• [Task objective]:
Examine the records below. Report how many of their lines contain the word "Time", with no other content.
*** Task material ***
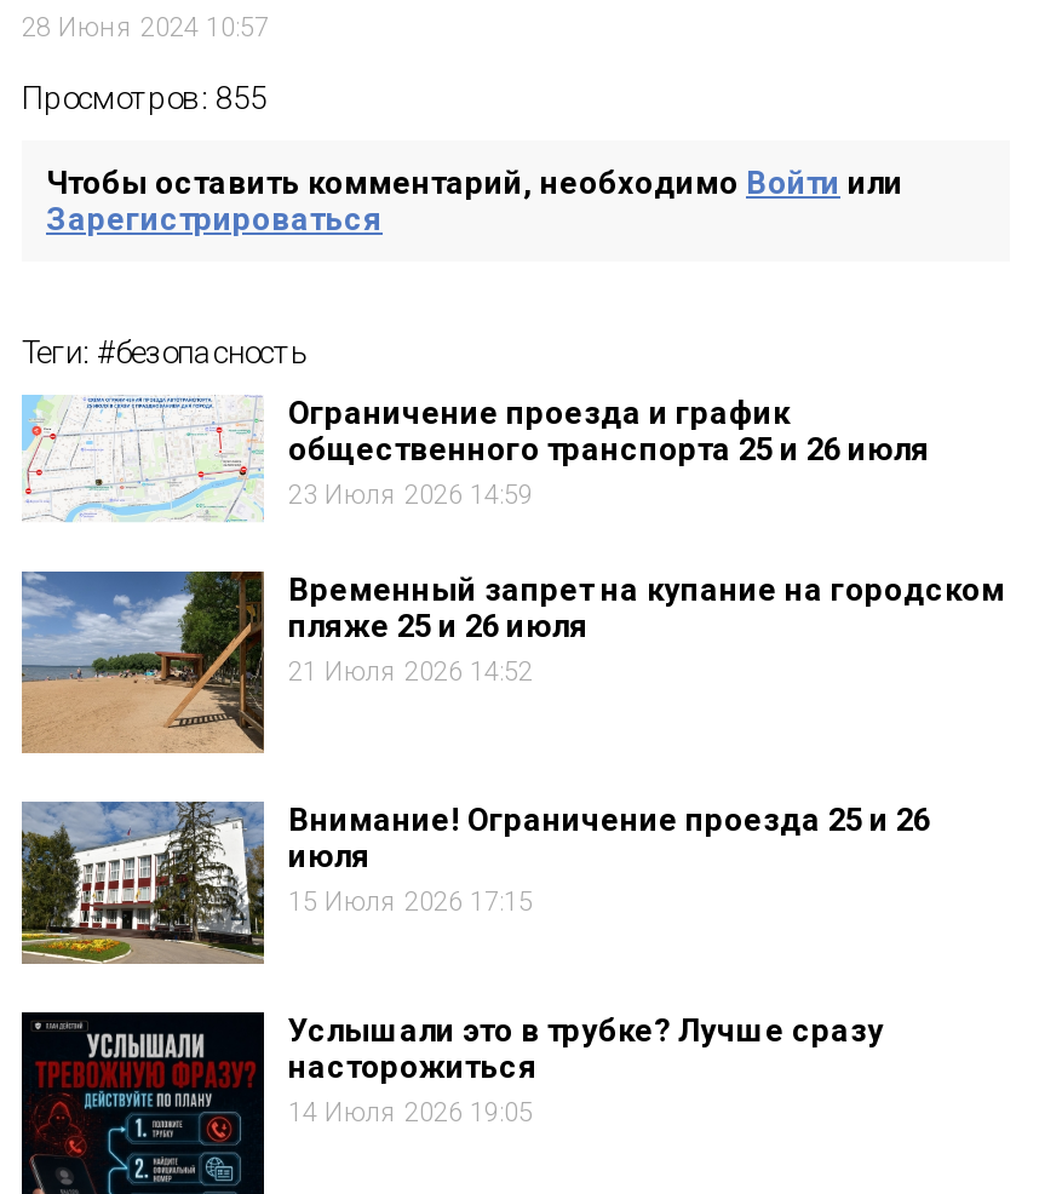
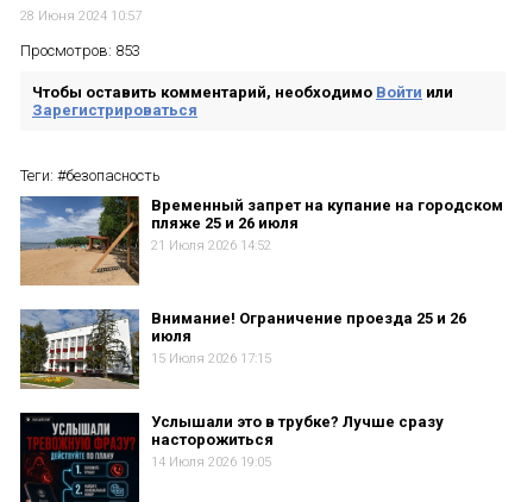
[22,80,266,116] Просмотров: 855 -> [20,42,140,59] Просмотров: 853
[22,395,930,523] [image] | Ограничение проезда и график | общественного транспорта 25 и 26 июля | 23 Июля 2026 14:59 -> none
*** End of Task material ***
*** Task material ***
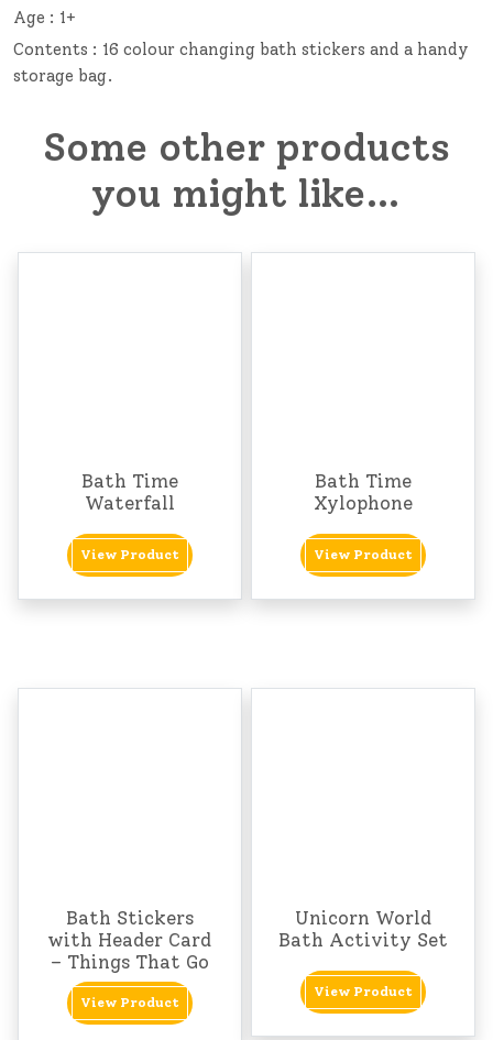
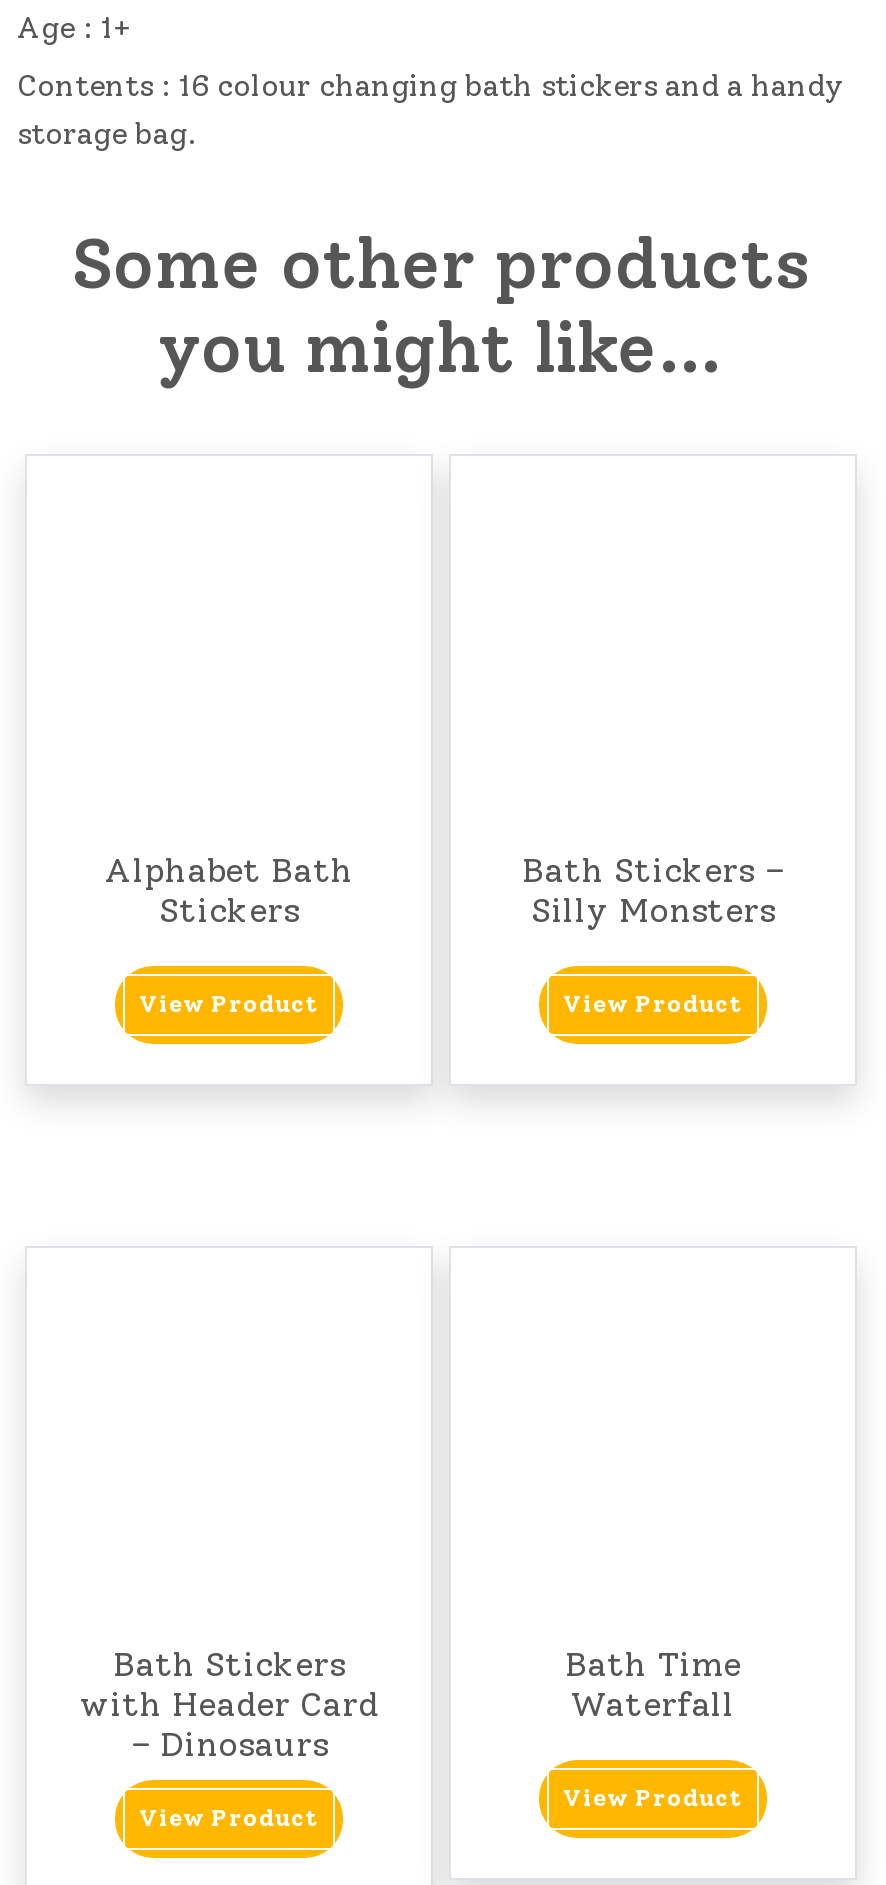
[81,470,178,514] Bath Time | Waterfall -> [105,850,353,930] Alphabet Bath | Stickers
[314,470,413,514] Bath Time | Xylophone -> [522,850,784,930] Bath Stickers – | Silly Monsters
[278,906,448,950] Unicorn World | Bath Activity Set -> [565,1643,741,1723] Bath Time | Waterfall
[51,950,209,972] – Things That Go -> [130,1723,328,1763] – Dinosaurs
*** End of Task material ***
• [Expected output]:
3